Heckaman expects his firm’s revenue this year to grow to about $75 million, even though it recently sold a unit that provided administration services to hedge funds and private equity investment funds. While the sale, valued at $95 million, means losing a revenue stream, Heckaman says it strengthens the firm’s overall business “by allowing us to focus on our core practice of improving our clients’ businesses and helping protect them from risk.” A “significant amount” of that sale price will be distributed to the company’s employees, Heckaman told a local newspaper. The fund services company, founded in 1994, has about 125 workers and $26 million in annual revenue, according to a federal regulatory filing. The buyer was ALPS, a subsidiary of Kansas City-based DST Systems.

Kaufman Rossin reportedly decided to sell in part because of changes in the hedge fund industry. “It is a significant time of mergers and acquisition,” Heckaman told a reporter. “You’re seeing larger and larger hedge funds now and fewer of the boutique, middle-market funds that were our niche. Bigger is better in order to attract these larger funds.”

Kaufman Rossin is also improving its own internal workings via a slightly un-traditional approach — putting together its own internal team of professionals dedicated to improving the firm’s processes for delivering services.

The so-called “Innovation” team, which includes software programmers and code writers, is looking at ways to automate functions that the firm has been doing manually and to improve the efficiencies of processes that are already automated. “We’re looking to do things differently and better – to crank them up through technology,” Heckaman says.

For example, the innovation team recently made custom changes to the tax preparation software the firm uses to streamline its use of electronic signatures in submitting tax filings. The firm’s tax prep software package is developed by third-party vendor CCH Inc.

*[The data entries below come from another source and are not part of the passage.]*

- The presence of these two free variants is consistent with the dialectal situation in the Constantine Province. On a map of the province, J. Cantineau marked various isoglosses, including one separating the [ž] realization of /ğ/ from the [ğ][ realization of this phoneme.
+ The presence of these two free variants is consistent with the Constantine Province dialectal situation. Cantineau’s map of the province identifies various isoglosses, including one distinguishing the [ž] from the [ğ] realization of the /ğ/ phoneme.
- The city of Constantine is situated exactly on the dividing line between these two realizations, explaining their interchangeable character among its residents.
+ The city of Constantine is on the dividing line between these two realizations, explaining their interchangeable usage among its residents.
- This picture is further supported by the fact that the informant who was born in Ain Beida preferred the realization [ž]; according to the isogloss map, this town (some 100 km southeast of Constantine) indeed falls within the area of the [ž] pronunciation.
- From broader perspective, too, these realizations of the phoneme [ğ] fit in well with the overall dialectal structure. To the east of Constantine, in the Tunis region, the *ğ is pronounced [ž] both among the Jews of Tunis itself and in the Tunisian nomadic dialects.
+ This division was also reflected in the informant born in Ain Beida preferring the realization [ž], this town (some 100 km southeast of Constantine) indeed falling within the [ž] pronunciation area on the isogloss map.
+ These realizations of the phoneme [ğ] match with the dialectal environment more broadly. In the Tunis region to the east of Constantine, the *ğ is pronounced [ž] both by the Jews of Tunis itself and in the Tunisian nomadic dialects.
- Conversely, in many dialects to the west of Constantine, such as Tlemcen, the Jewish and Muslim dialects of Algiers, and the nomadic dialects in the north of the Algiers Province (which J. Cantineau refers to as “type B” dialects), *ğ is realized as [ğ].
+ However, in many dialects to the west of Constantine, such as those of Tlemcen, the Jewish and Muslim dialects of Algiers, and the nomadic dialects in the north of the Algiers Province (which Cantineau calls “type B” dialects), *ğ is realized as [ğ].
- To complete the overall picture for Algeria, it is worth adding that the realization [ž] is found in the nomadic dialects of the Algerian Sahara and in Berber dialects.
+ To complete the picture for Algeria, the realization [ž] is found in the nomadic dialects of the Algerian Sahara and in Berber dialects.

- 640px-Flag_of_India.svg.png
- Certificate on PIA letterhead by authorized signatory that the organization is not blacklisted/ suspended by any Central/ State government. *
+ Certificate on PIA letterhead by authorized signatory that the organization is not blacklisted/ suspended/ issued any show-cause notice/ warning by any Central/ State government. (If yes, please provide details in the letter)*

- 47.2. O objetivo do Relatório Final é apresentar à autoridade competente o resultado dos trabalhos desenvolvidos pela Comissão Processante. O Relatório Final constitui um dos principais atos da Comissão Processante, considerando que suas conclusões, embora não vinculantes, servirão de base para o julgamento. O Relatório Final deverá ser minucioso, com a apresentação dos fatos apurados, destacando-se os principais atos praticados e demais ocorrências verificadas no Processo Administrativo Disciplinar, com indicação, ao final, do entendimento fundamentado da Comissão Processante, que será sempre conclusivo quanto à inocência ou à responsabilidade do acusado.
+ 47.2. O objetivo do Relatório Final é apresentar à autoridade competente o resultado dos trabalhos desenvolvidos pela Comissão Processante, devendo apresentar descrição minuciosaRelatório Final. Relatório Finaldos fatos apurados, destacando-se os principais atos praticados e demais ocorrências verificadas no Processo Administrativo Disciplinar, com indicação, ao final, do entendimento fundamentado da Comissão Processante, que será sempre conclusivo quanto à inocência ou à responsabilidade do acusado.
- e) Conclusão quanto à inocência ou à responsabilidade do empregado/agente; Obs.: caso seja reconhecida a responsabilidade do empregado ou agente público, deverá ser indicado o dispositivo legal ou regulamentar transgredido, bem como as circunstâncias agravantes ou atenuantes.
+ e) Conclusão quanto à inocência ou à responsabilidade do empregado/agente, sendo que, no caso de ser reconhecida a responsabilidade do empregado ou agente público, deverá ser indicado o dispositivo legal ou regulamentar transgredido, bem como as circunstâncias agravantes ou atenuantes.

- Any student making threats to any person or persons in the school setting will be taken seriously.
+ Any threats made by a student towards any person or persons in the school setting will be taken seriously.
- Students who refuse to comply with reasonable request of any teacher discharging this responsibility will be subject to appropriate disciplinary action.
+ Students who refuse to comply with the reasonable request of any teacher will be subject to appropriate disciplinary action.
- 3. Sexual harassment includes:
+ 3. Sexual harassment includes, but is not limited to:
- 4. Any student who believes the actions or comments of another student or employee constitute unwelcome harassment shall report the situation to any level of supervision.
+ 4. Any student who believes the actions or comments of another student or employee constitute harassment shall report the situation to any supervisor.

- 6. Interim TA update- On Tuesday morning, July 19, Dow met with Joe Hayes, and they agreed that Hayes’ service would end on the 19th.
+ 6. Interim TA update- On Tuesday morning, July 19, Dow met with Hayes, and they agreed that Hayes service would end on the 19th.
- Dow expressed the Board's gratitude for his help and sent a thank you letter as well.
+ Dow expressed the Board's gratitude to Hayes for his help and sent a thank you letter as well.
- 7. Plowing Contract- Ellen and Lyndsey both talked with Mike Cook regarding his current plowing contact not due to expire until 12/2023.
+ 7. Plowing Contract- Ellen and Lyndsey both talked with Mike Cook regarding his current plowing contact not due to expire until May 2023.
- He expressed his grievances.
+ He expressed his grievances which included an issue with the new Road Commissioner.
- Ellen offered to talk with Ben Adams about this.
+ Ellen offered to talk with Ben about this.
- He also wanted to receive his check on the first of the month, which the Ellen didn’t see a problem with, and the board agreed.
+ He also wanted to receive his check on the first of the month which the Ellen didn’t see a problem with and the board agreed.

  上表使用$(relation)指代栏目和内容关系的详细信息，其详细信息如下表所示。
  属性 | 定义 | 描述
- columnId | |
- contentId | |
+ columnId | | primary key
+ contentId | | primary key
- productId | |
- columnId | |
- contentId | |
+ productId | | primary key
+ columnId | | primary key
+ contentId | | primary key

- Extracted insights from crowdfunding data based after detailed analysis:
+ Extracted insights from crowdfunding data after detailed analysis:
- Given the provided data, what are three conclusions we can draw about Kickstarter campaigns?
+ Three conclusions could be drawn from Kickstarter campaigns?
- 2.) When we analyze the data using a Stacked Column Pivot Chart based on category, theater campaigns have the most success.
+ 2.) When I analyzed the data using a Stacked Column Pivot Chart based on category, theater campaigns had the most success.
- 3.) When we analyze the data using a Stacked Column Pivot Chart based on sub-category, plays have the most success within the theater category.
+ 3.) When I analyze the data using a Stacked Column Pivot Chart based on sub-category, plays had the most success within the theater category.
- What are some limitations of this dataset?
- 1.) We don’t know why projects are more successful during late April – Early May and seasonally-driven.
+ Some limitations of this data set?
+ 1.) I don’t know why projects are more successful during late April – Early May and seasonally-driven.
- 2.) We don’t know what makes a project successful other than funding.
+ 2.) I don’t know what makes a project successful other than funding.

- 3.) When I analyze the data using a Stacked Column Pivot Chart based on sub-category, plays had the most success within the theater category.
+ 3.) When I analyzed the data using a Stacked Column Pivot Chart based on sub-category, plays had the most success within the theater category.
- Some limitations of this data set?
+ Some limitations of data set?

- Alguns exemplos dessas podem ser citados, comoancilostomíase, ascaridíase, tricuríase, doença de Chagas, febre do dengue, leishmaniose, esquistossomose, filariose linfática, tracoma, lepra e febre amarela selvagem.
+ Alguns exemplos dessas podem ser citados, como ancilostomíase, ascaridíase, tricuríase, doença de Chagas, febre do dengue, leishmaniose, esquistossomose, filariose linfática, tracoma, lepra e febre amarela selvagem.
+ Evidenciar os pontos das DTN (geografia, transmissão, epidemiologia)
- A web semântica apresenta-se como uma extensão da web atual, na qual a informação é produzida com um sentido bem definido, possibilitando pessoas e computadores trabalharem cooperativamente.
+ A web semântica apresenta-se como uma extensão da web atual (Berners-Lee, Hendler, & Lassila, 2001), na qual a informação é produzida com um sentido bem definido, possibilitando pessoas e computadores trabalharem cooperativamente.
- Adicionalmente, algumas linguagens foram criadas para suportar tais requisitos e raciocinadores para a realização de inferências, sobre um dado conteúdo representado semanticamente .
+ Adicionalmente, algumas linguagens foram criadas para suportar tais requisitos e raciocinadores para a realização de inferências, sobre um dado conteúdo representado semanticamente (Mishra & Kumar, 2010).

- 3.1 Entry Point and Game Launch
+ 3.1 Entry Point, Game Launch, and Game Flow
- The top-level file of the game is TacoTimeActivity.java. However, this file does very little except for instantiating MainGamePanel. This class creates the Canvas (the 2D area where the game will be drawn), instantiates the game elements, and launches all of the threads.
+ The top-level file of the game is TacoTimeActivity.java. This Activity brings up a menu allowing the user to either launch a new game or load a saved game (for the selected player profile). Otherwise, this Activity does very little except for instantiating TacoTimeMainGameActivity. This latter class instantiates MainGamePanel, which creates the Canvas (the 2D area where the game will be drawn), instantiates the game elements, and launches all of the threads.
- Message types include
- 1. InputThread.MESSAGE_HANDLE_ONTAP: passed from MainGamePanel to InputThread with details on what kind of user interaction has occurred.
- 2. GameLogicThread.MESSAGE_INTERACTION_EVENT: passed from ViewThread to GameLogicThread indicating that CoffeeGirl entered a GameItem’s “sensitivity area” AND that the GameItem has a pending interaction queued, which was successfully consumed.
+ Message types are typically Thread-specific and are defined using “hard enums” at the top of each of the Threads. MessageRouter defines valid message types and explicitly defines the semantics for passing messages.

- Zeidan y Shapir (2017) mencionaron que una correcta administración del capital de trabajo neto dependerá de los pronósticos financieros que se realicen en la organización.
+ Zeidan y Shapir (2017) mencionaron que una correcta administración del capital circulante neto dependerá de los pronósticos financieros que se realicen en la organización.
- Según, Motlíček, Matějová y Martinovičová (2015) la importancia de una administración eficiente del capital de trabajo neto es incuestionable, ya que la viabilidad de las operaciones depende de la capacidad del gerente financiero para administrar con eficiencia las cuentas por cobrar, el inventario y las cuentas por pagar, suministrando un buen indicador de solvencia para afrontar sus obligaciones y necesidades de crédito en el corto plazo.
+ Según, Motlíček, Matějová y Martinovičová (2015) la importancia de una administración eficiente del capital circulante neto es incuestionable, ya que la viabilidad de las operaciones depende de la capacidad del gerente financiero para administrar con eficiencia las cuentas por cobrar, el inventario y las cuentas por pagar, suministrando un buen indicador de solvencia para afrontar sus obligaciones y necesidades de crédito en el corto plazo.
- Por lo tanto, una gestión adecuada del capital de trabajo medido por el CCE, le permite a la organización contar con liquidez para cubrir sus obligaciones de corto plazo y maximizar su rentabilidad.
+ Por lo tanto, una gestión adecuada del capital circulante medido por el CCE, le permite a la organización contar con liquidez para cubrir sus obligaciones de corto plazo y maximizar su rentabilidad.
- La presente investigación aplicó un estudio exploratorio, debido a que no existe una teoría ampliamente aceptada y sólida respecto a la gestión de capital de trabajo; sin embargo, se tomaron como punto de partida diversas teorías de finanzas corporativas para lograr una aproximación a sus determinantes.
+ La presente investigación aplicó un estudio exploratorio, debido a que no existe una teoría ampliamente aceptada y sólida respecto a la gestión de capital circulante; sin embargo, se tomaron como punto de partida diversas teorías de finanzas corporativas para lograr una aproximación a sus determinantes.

As per the “actionable insight” that all CPA firms could provide clients, Heckaman says, “Staying ahead of regulatory changes and market trends affecting clients in the segments they serve is important to protecting those clients’ interests and positioning them for success.”

Kaufman Rossin, for example, has been steering its banking industry clients through that sector’s fast-growing concerns about money laundering by advising them on establishing processes for detecting potential launderers. “When a foreign customer comes to your bank and starts pushing a lot of deposits, it’s incumbent that the bank knows who the customer is and the source of its funds,” Heckaman says about the recent consulting initiative.

Money laundering became a front-burner issue for banking regulators in early April with the public release of the Panama Papers, which revealed information on more than 214,000  companies – all associated with same Panamanian law firm – that have been hiding billions of dollars of assets they own from public scrutiny and from taxation. The type of money laundering underscored by the Panama Papers is an especially big concern for banks that handle international flows of money. Heckaman notes that his firm’s south Florida home area is one of the busiest markets for international money flow.


Blain Heckaman, CPA, is a Chief Executive Officer at Kaufman Rossin, one of the Top 100 CPA and advisory firms in the U.S.